### [WHAT YOU WILL DO]
Return the run of lines below that opens with the line containing "font-size: 12px ->" and closes with the line containing "text-decoration: underline ->", keeping each one exact.
EXCERPTED DATA START
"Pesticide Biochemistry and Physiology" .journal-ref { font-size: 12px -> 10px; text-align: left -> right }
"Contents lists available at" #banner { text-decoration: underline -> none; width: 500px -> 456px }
EXCERPTED DATA END
EXCERPTED DATA START
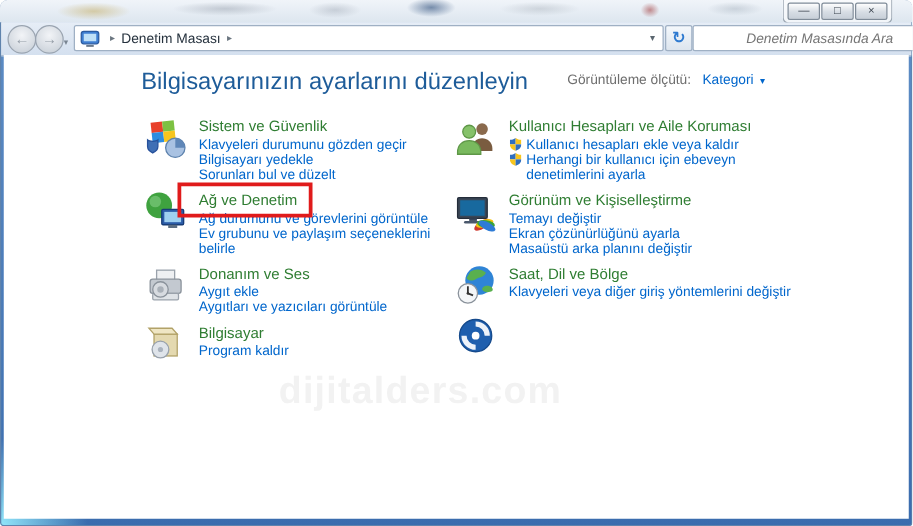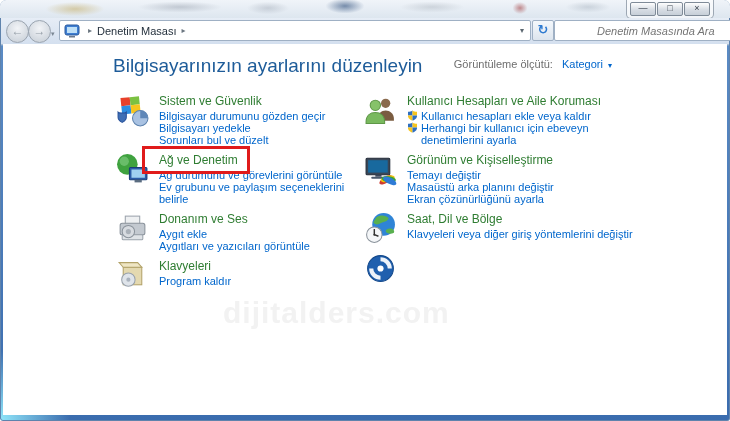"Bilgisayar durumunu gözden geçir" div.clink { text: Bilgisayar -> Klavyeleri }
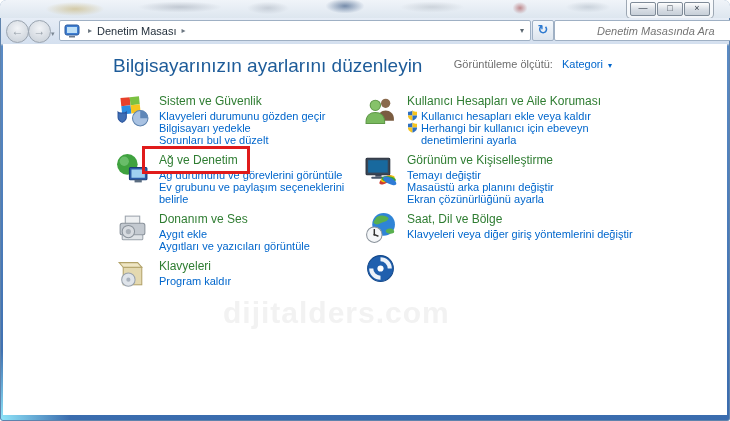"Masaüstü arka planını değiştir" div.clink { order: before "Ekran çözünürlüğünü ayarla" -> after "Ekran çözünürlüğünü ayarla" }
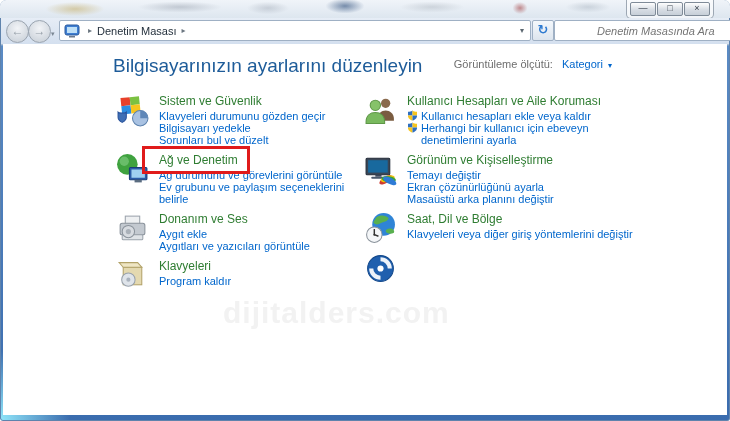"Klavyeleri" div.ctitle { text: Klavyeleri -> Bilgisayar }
EXCERPTED DATA END
### [EXERCISE RESULT]
"Pesticide Biochemistry and Physiology" .journal-ref { font-size: 12px -> 10px; text-align: left -> right }
"Contents lists available at" #banner { text-decoration: underline -> none; width: 500px -> 456px }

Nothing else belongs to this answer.